Inflation will cool.

Apr 13, 2023
Inflation will cool.

Inflation has fallen from historic levels, although not yet enough to stop the squeeze on the economy.

Here’s the takeaway from yesterday’s release. First, the good news: prices have risen at a slower pace. About two yearsGrowing 5 percent in the 12 months ended March. The increase is still higher than the 2 percent annual rate policymakers want to keep the economy in recession — but down from last summer’s peak of 9 percent.

The bad news is that other measures — particularly indicators that include food and energy prices, known as core inflation — tell a more mixed story. In the table below, you can see that core inflation is more stable than headline inflation and therefore more susceptible to misinterpretation.

“We’re past hyperinflation,” says Jeanne Smialek, my colleague who covers the Federal Reserve. But inflation is still very stubborn.

Mixed news suggests the Fed’s recent moves have worked to tame inflation, but suggests more action is needed to bring inflation down to sustainable levels. Today’s newsletter breaks down the information and what the Fed might do next.

There is a story behind the number that started a few years ago. With money from the Covid relief law and stuck at home during the pandemic, Americans bought extra things they could use in their homes. Therefore, the prices of commodities – physical things like furniture and household items – will increase significantly in 2021.

As the economy recovers from the shock of Covid and people start going out again, consumer demand is shifting to services – things you pay people to cook for you at a restaurant, for example, or fly you across the country. As you can see in this chart, prices are rising, especially for airlines, transportation, and restaurants.

It’s a trend that policymakers are now seeing. It suggests that consumer demand is still very high – first chasing limited goods and now chasing limited services, causing prices to rise.

There are some good signs that inflation will ease further. The flood of money people received from the government during the pandemic is drying up, reducing consumer demand. The supply chain has distanced itself from the shenanigans of the pre-Covid days. The shock in oil and gas prices caused by Russia’s invasion of Ukraine has subsided. In an effort to further control demand, the Federal Reserve has raised interest rates to make borrowing more expensive.
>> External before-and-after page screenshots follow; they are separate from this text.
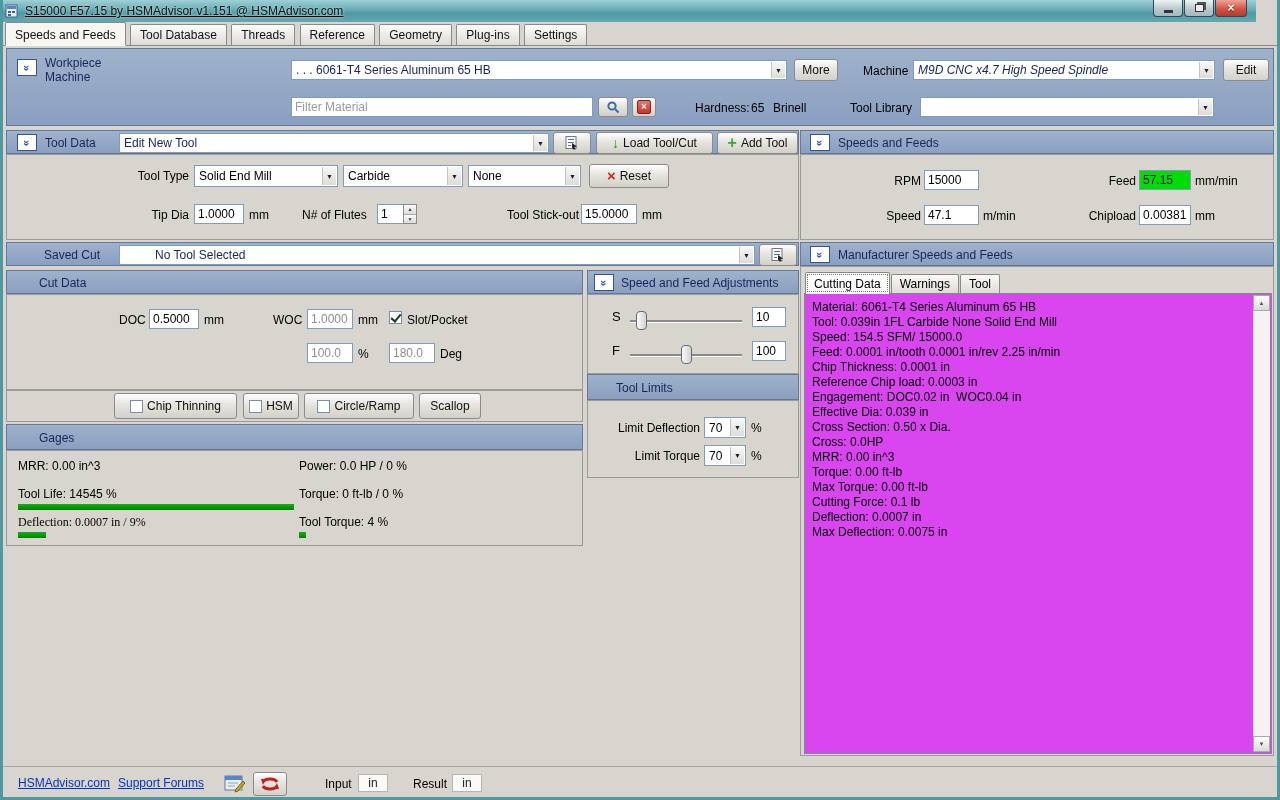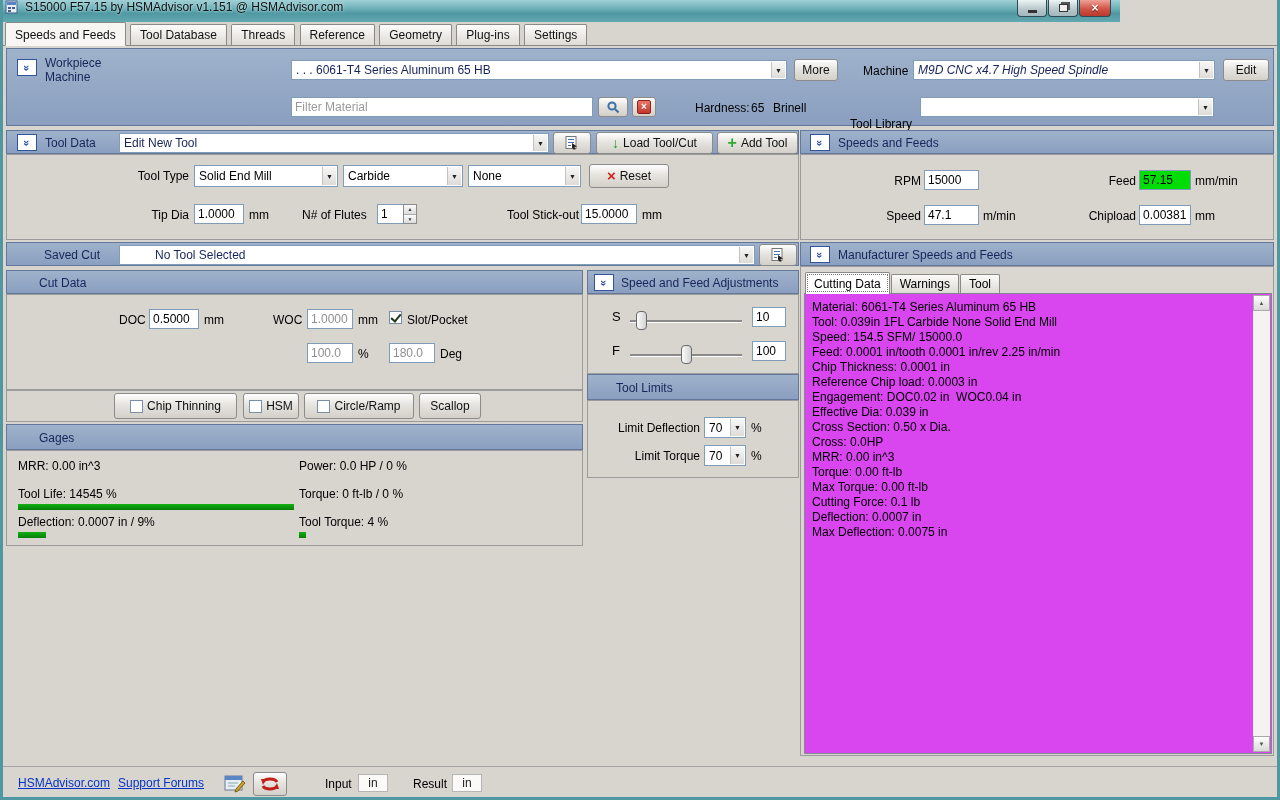--- a/index.html
+++ b/index.html
@@ -9,8 +9,8 @@
   .window { position:relative; width:1280px; height:800px; border-left:3px solid #4f98a2; border-right:3px solid #4f98a2; border-bottom:3px solid #4f98a2; background:#d8d5ce; overflow:hidden; }
 
   
-  .titlebar { position:absolute; left:-3px; top:0; width:1120px; height:22px;
-    background:linear-gradient(180deg,#9fd0d6 0%,#66abb4 45%,#4f98a2 60%,#63a8b1 100%); display:flex; padding-left:5px; }
+  .titlebar { position:absolute; left:-3px; top:0; width:1256px; height:22px;
+    background:linear-gradient(180deg,#9fd0d6 0%,#66abb4 45%,#4f98a2 60%,#63a8b1 100%); display:flex; align-items:center; padding-left:5px;text-decoration:underline; }
   .title-text { font-size:12px; color:#101010; margin-left:6px; text-shadow:0 0 3px #cfeef2; }
   .win-controls { position:absolute; right:9px; top:0; display:flex; }
   .wbtn { width:30px; height:17px; border:1px solid #2e4a52; border-top:none; border-radius:0 0 4px 4px; background:linear-gradient(#edf4f5,#b9c9cd 55%,#a3b7bc); display:flex; align-items:center; justify-content:center; margin-left:1px; }

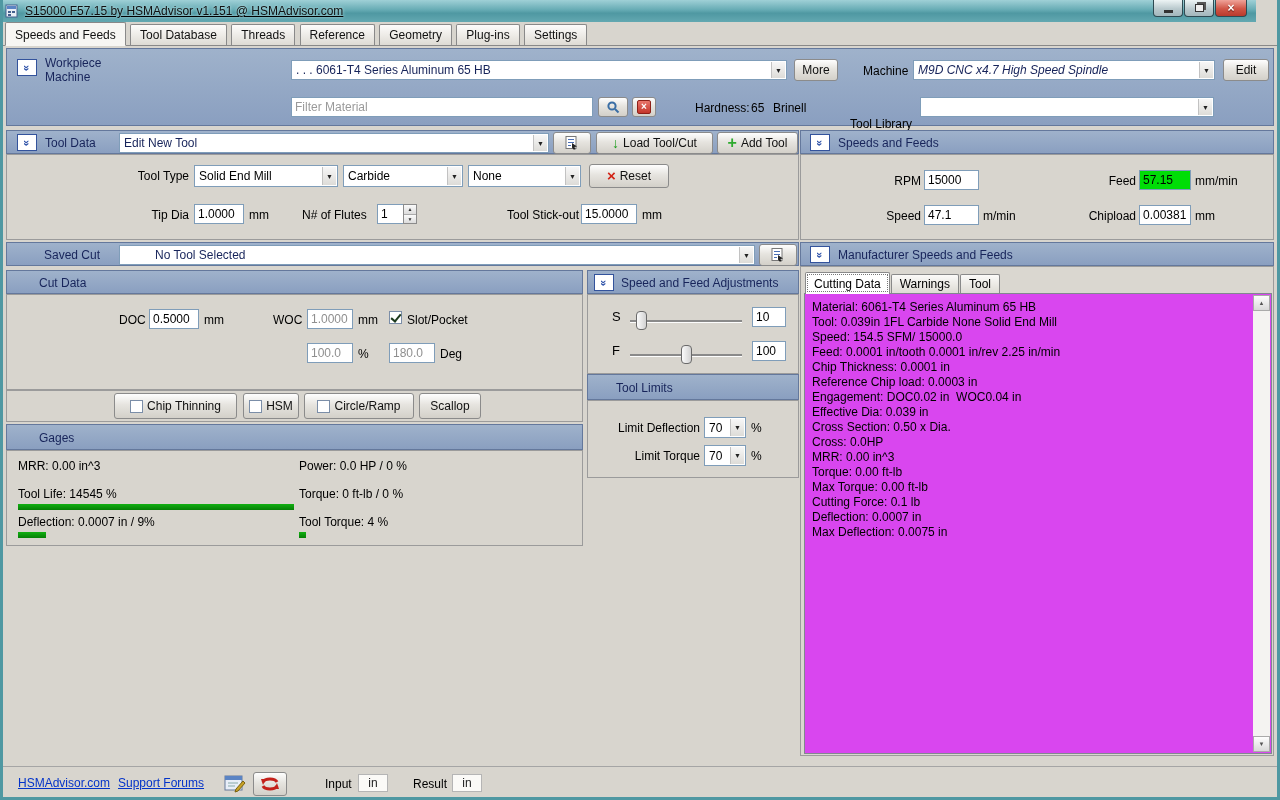--- a/index.html
+++ b/index.html
@@ -156,7 +156,7 @@
       <span class="lbl" style="left:688px; top:52px;">Hardness:</span>
       <span class="lbl" style="left:744px; top:52px;">65</span>
       <span class="lbl" style="left:766px; top:52px;">Brinell</span>
-      <span class="lbl" style="left:843px; top:52px;margin-top:16px;">Tool Library</span>
+      <span class="lbl" style="left:843px; top:52px;">Tool Library</span>
       <div class="combo" style="left:913px; top:48px; width:294px; height:20px;">
         <span></span>
         <span class="arr">▼</span>

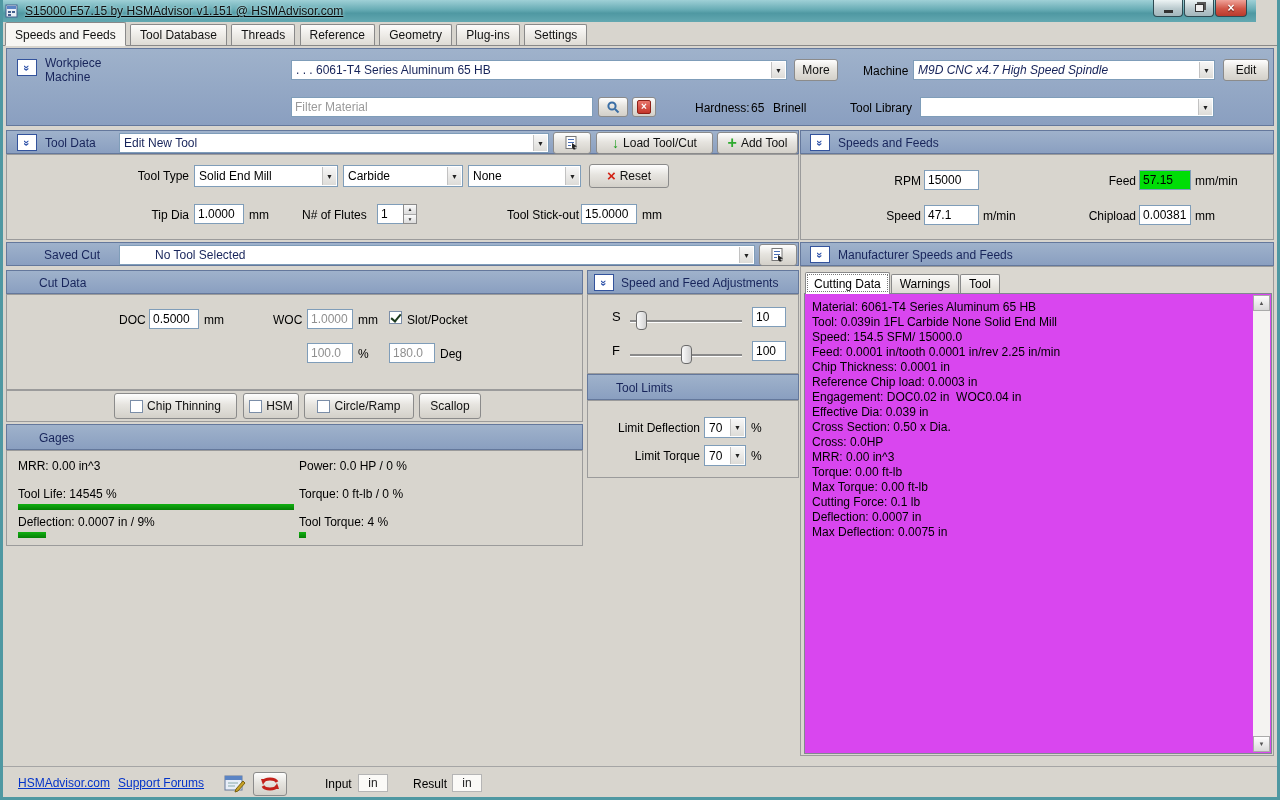--- a/index.html
+++ b/index.html
@@ -323,7 +323,7 @@
       <span class="lbl" style="left:11px; top:36px;">Tool Life: 14545 %</span>
       <div class="bar" style="left:11px; top:53px; width:276px;"></div>
       <span class="lbl" style="left:292px; top:36px;">Torque: 0 ft-lb / 0 %</span>
-      <span class="lbl" style="left:11px; top:64px;">Deflection: 0.0007 in / 9%</span>
+      <span class="lbl" style="left:11px; top:64px;font-family:Liberation Serif, serif;">Deflection: 0.0007 in / 9%</span>
       <div class="bar" style="left:11px; top:81px; width:28px;"></div>
       <span class="lbl" style="left:292px; top:64px;">Tool Torque: 4 %</span>
       <div class="bar" style="left:292px; top:81px; width:7px;"></div>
But there are some possible bad signs. U.S. consumers are still spending more, taking advantage of higher wages and savings during the pandemic. OPEC is cutting production to raise prices. The longer inflation persists, the more likely it is to become entrenched in the economy – making it harder to bring it down. “It’s not that inflation is going to come back and grow again, but we’re not going to be able to completely eliminate the rest,” Jenna said.

Going forward, policymakers will probably try to take a balanced approach to reconciling the mixed story. The Federal Reserve may take more measured measures than last year. The central bank typically raises rates by a half-point or more through 2022, but last month it accepted a small quarter-point hike and is expected to repeat that move at its next meeting in May.

In the year As is the case in 2021, there is a risk that the Fed will do too little and inflation will continue. This newspaper has been discussed before. A strong economy leads to rapid price increases. But a weak economy puts many people out of work. Policymakers are trying to find a sweet spot between these two extremes.

The latest inflation data suggests the country is getting there – the end of rapidly rising inflation is probably in sight. But the information is not enough to rule out mirage.